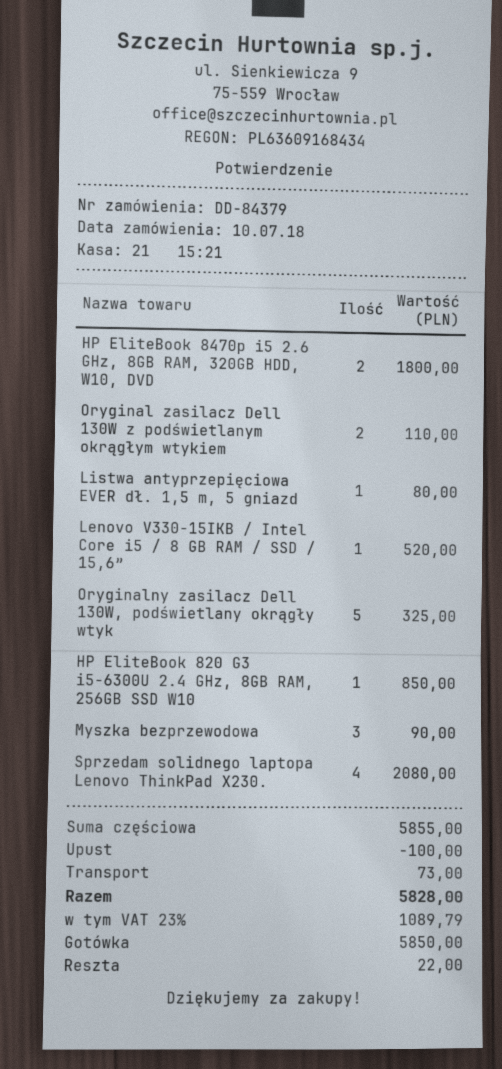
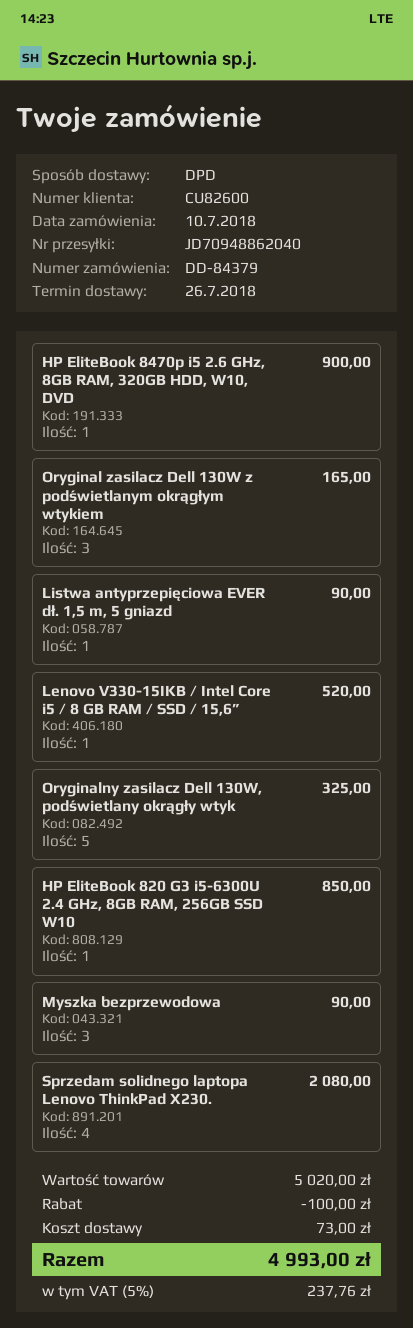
HP EliteBook 8470p i5 2.6 GHz, 8GB RAM, 320GB HDD, W10, DVD: 2 for 1800.00 -> 1 for 900.00
Oryginal zasilacz Dell 130W z podświetlanym okrągłym wtykiem: 2 for 110.00 -> 3 for 165.00
Listwa antyprzepięciowa EVER dł. 1,5 m, 5 gniazd: 1 for 80.00 -> 1 for 90.00
subtotal: 5855.00 -> 5020.00
tax: 23% = 1089.79 -> 5% = 237.76
total: 5828.00 -> 4993.00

* * *

PROBLEM DESCRIPTION |
Keep to the lines from the one containing "subtotal: 5855.00 -> 5020.00" to the end of the entries above, and retype them exactly.

EXERCISE ANSWER |
subtotal: 5855.00 -> 5020.00
tax: 23% = 1089.79 -> 5% = 237.76
total: 5828.00 -> 4993.00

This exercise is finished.